A billion dollar question for Pakistan policy makers is how violation of the sanction, “the expanded measures also prohibit the import of natural gas, oil, and petroleum or petrochemical products from Iran” would be invoked against Pakistan. So far no country has been penalised for importing oil from Iran. China and India, who opposed the expansion of sanctions on Iran, continue to import Iranian oil under the exemptions that they have taken from the UN and US. However, reports are that all oil importers from Iran are gradually tapering off their imports from Iran, but the process is expected to stretch over 15-18 months. Pakistan’s agreement with Iran is to lay down the gas pipeline within 15 months, which incidentally also coincides with the timeframe of US forces’ withdrawal from Afghanistan. Pakistan is banking on the 1980s experience when because of its strategic importance to continue insurgency in Afghanistan the US administration turned a blind eye towards Pakistan’s nuclear programme. Pakistan is also hoping that the recent Iran and big five negotiations in Almaty will bear some fruit and sanctions may be eased if some progress is made in further talks.
The good news is that in spite of their political differences and the coming elections where political parties are usually miserly in supporting the ruling party’s initiatives, the major political parties are supporting this project.
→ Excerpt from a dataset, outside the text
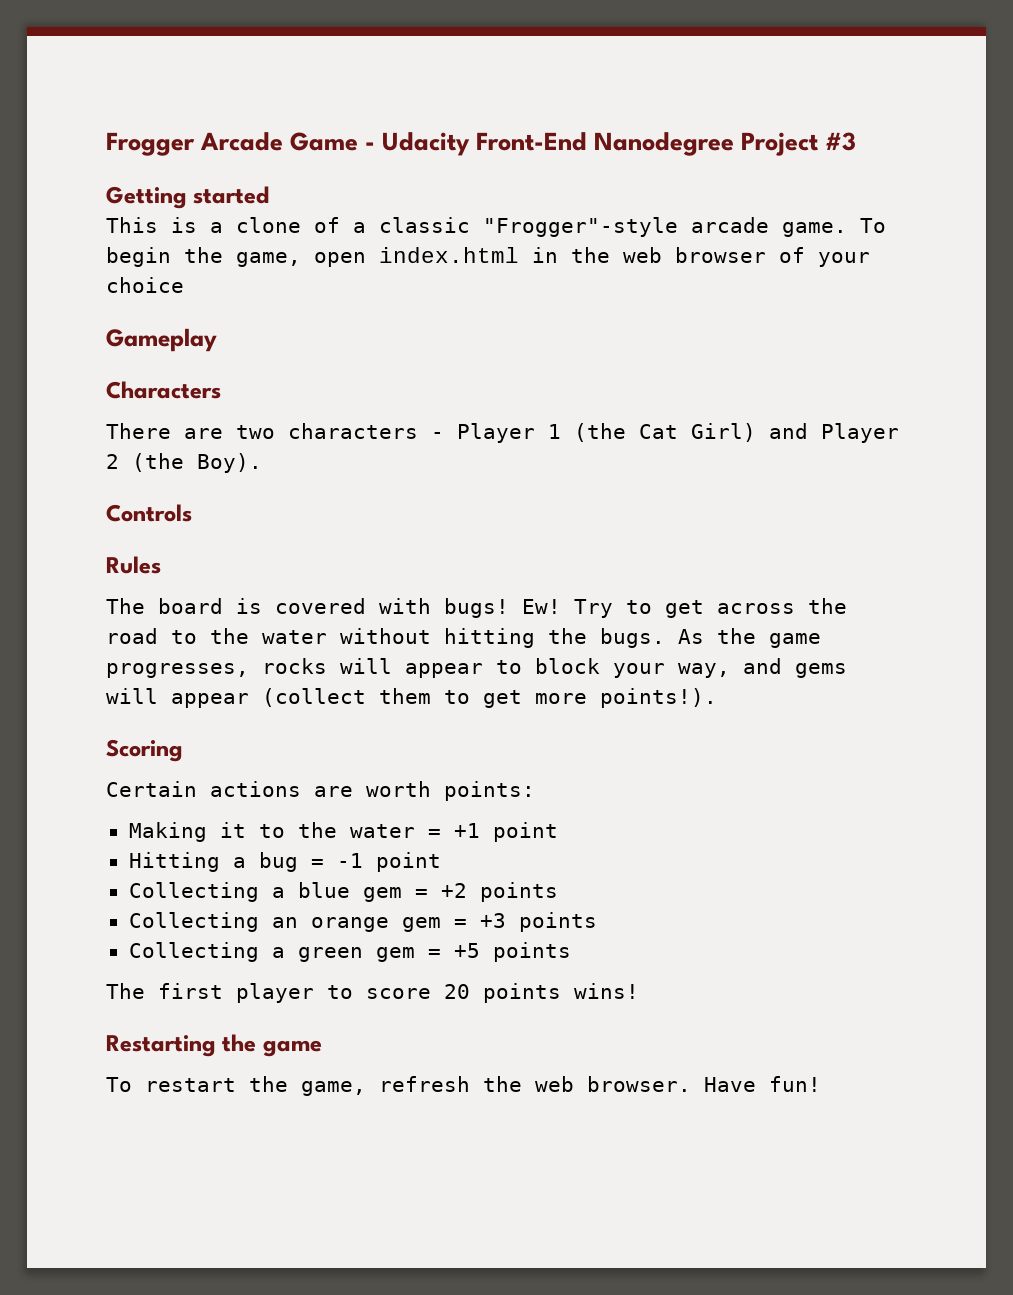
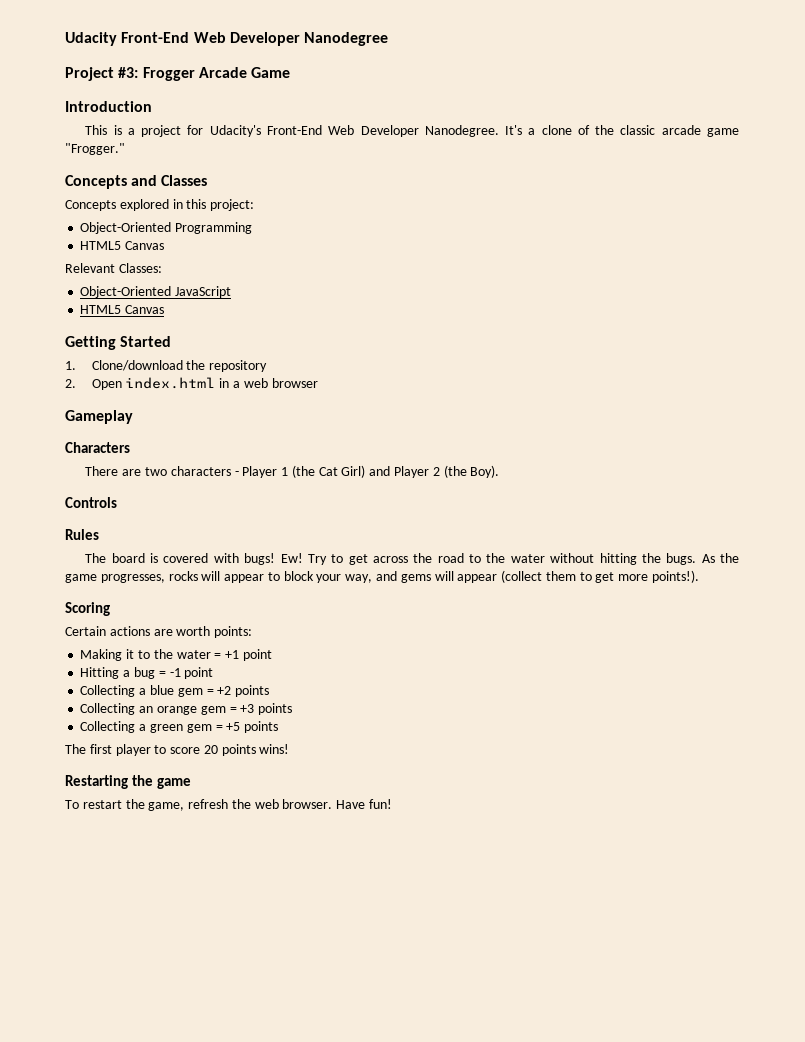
[106,132,857,156] [106,186,270,209] [106,217,886,237] [106,247,366,267] Frogger Arcade Game - Udacity Front-End Nanodegree Project #3 // Getting started // This is a clone of a classic "Frogger"-style arcade game. To begin the game, open -> [65,32,389,46] [65,67,291,81] [65,101,152,112] [85,125,739,137] [65,143,125,155] [65,175,208,189] [65,199,255,211] [80,222,253,234] [80,241,165,250] [65,263,162,273] [80,286,232,298] [80,305,165,314] [65,336,172,350] [65,360,268,372] [65,379,122,390] Udacity Front-End Web Developer Nanodegree // Project #3: Frogger Arcade Game // Introduction // This is a project for Udacity's Front-End Web Developer Nanodegree. It's a clone of the classic arcade game "Frogger." // Concepts and Classes // Concepts explored in this project: // Object-Oriented Programming // HTML5 Canvas // Relevant Classes: // Object-Oriented JavaScript // HTML5 Canvas // Getting Started // 1. Clone/download the repository // 2. Open
[571,247,610,263] the -> [232,381,240,388] a
[779,247,870,267] [106,277,184,293] of your choice -> (318, 383) none

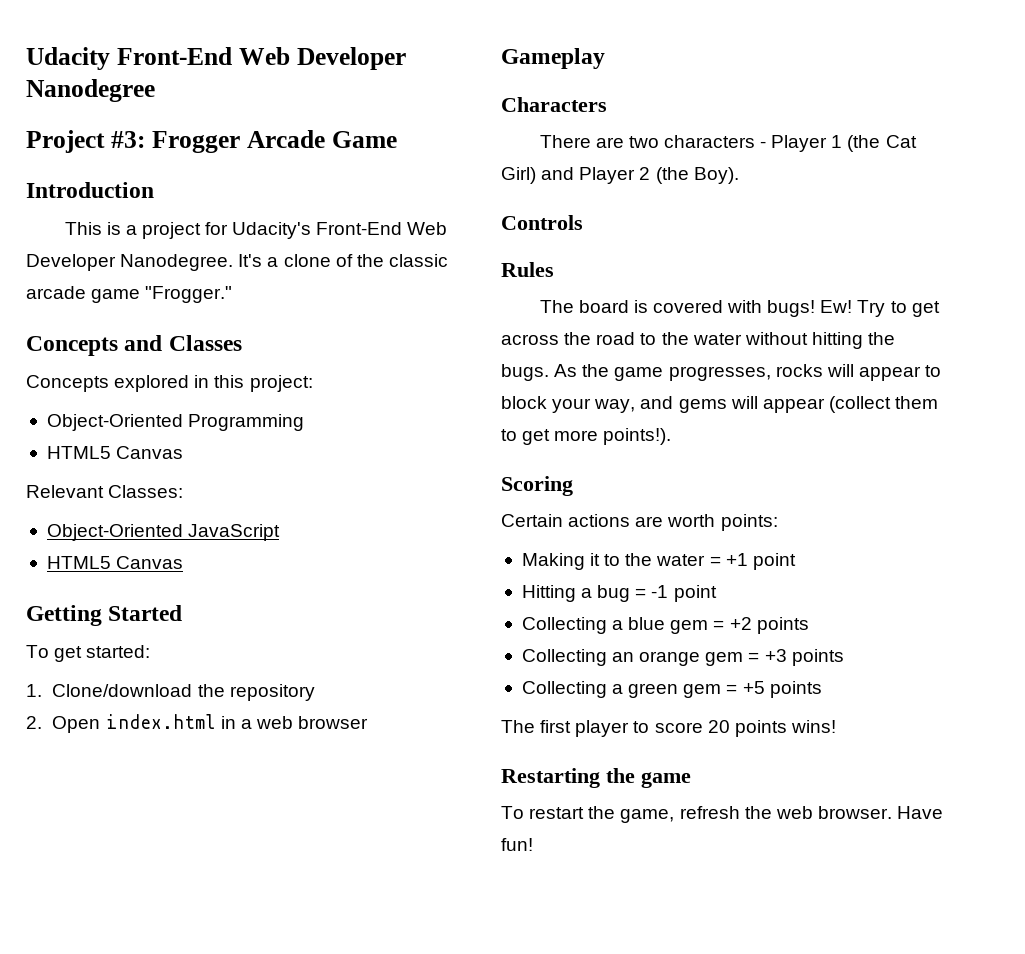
(172, 341) none -> [26,645,151,662] // To get started:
Pakistan Tehreek-e-Insaf’s star economist Asad Omar says, “Pakistan-Iran Gas pipeline is the best energy option for Pakistan.” He thinks that Pakistan should go ahead with the project in spite of opposition of the US administration as the gas import is critical for the economic growth of the country. The Pakistan Muslim League-Nawaz is also supporting the project, Zubair Omar, who is a member of Nawaz Sharif’s manifesto committee, told me on the phone. Who ever imagined that Zardari would stand up against US dictates; politics is indeed full of surprises!